Kemenkum Sultra Dorong Harmonisasi Raperbup Aplikasi Pemerintahan Bombana
Jurnal Indonesia - KENDARIKITA – Penguatan tata kelola pemerintahan berbasis digital terus didorong di daerah. Untuk memastikan landasan hukumnya kuat dan selaras dengan regulasi nasional, Kantor Wilayah Kementerian Hukum Sulawesi Tenggara melaksanakan rapat harmonisasi Rancangan Peraturan Bupati (Raperbup) Bombana tentang Pedoman Pengembangan Sistem Aplikasi Pemerintahan Kabupaten Bombana, Rabu 25 Februari 2026.
Harmonisasi ini difokuskan pada penguatan standar pengembangan aplikasi, integrasi antar sistem perangkat daerah, serta perlindungan dan keamanan data dalam penyelenggaraan pemerintahan berbasis elektronik.
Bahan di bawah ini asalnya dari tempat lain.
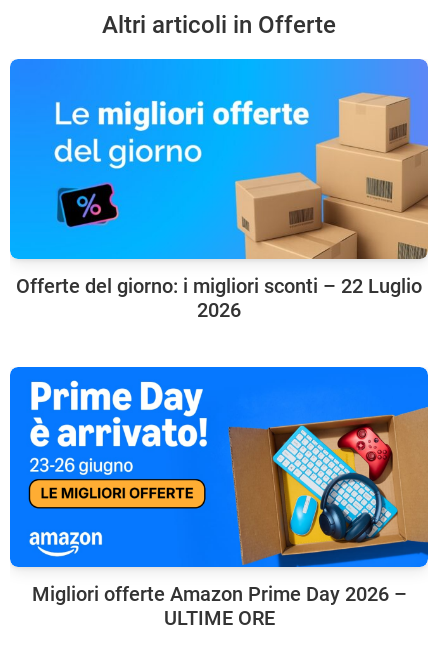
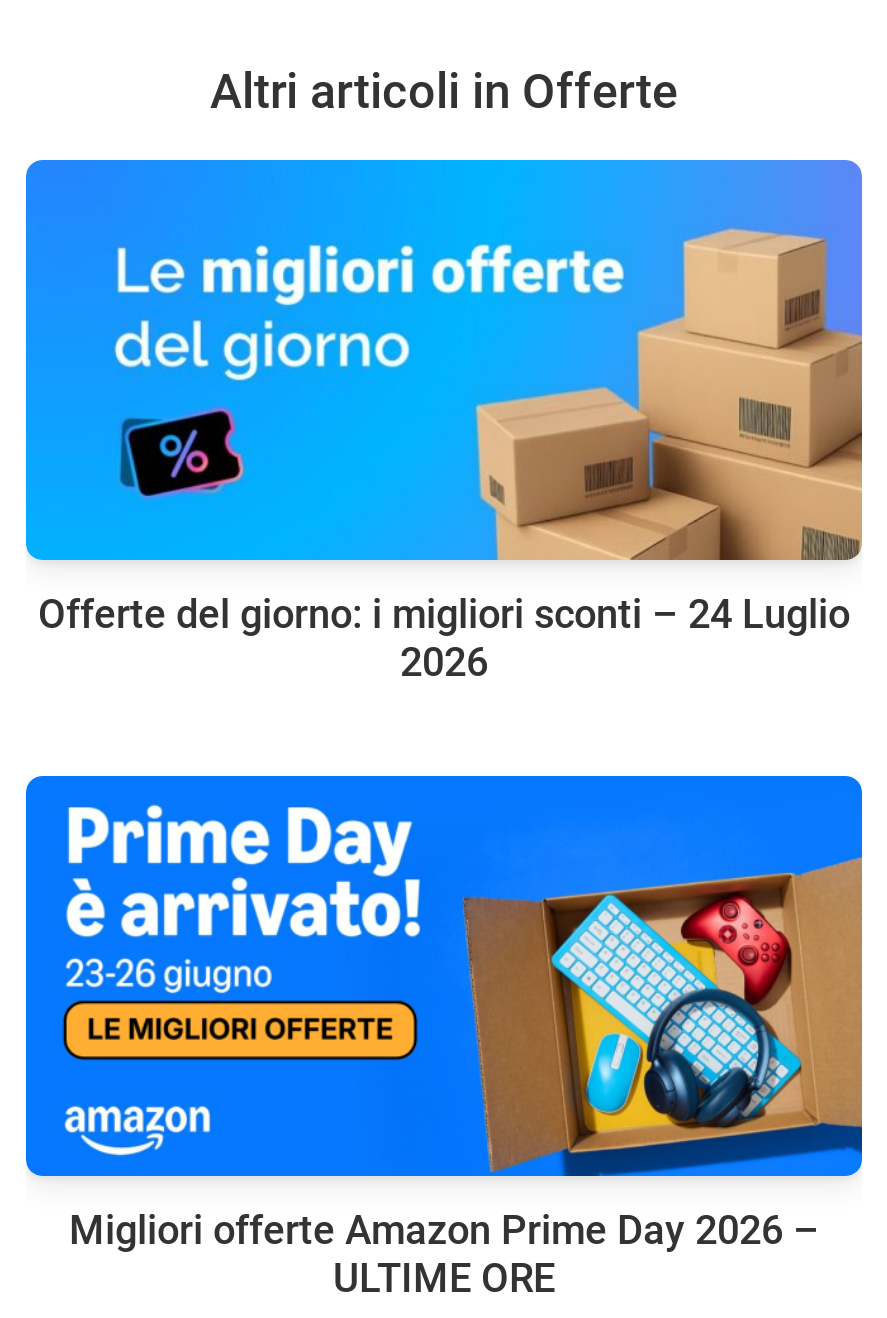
- Offerte del giorno: i migliori sconti – 22 Luglio
+ Offerte del giorno: i migliori sconti – 24 Luglio
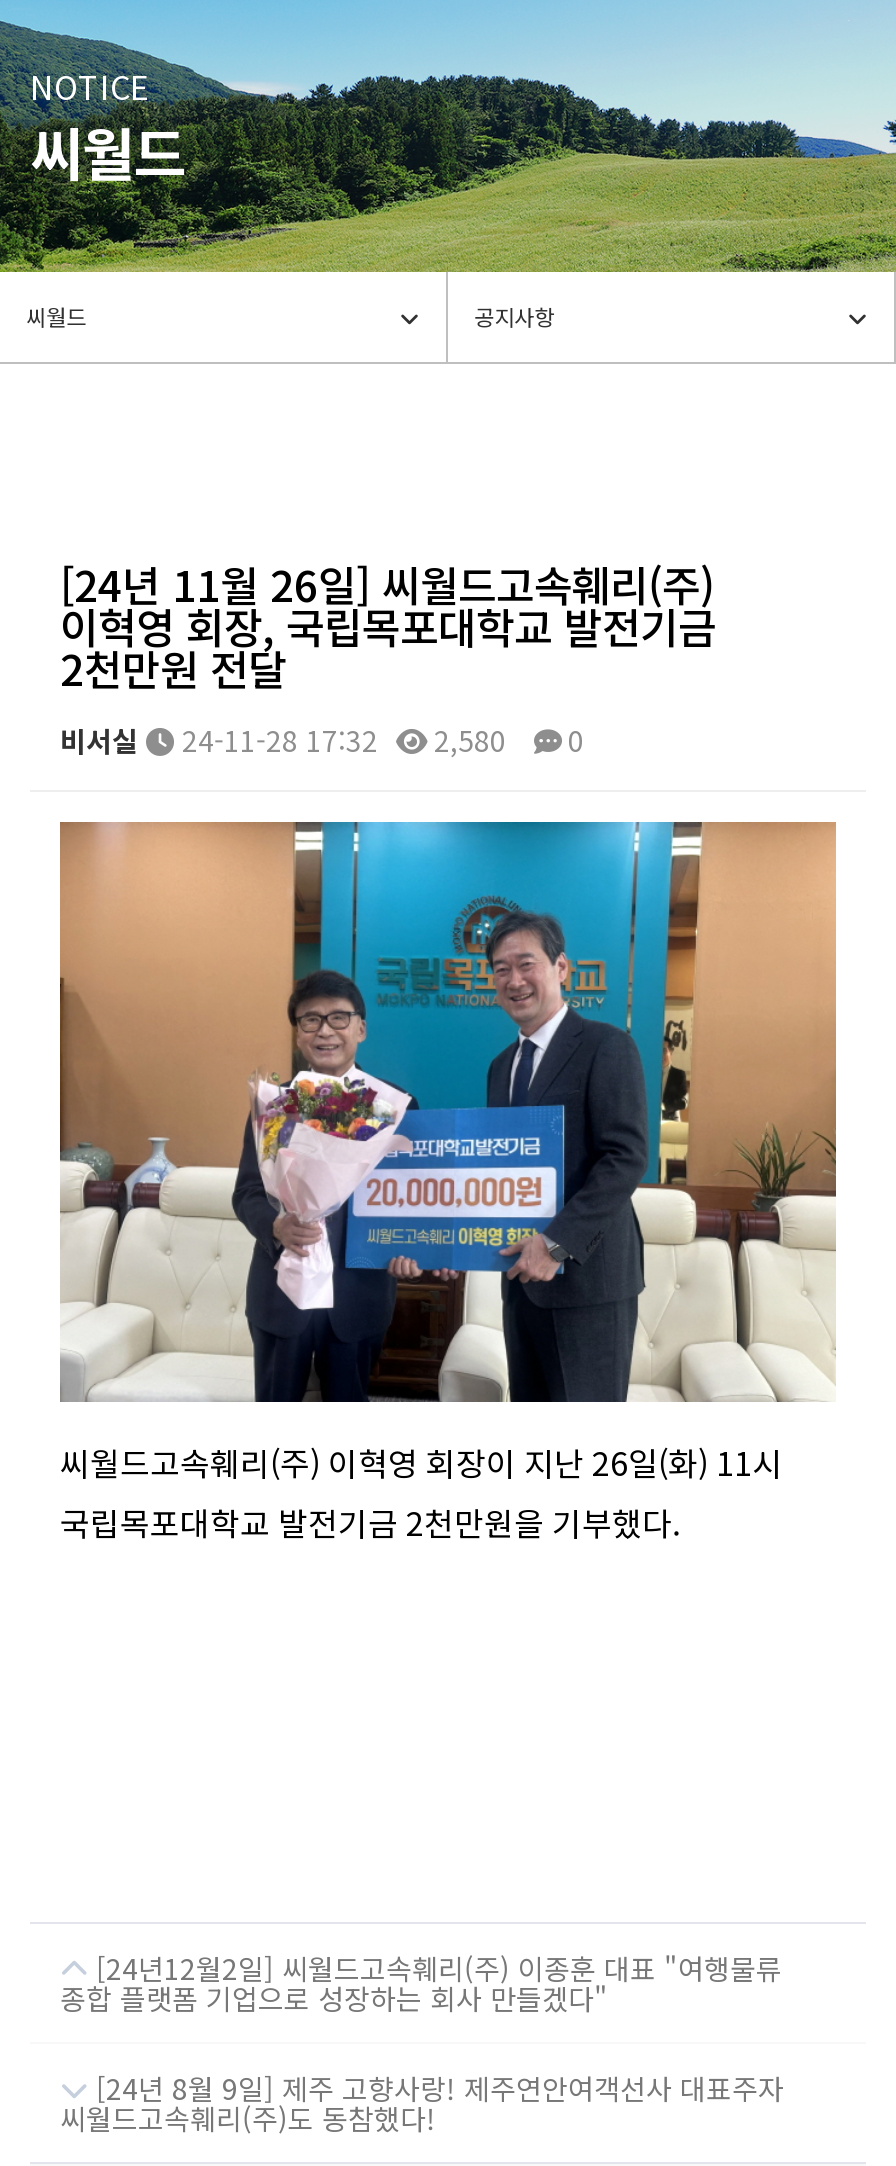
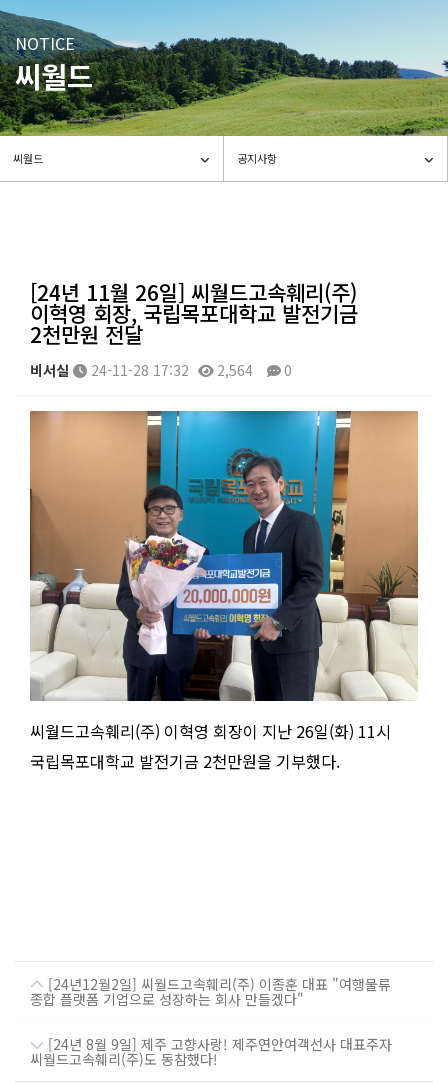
- 비서실 24-11-28 17:32 2,580 0
+ 비서실 24-11-28 17:32 2,564 0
Dalam forum pembahasan, Tim Perancang Peraturan Perundang-Undangan Kanwil bersama perangkat daerah terkait melakukan sinkronisasi norma agar pengembangan aplikasi tidak berjalan parsial, tetapi terintegrasi dan efisien dalam mendukung pelayanan publik.
Kepala Kantor Wilayah Kementerian Hukum Sulawesi Tenggara, Topan Sopuan, di tempat terpisah menyampaikan bahwa digitalisasi pemerintahan harus diiringi dengan regulasi yang adaptif dan visioner.
“Pengembangan sistem aplikasi pemerintahan bukan hanya soal teknologi, tetapi juga tata kelola, keamanan informasi, dan keberlanjutan sistem. Karena itu, regulasinya harus disusun secara komprehensif,” tegas Topan Sopuan.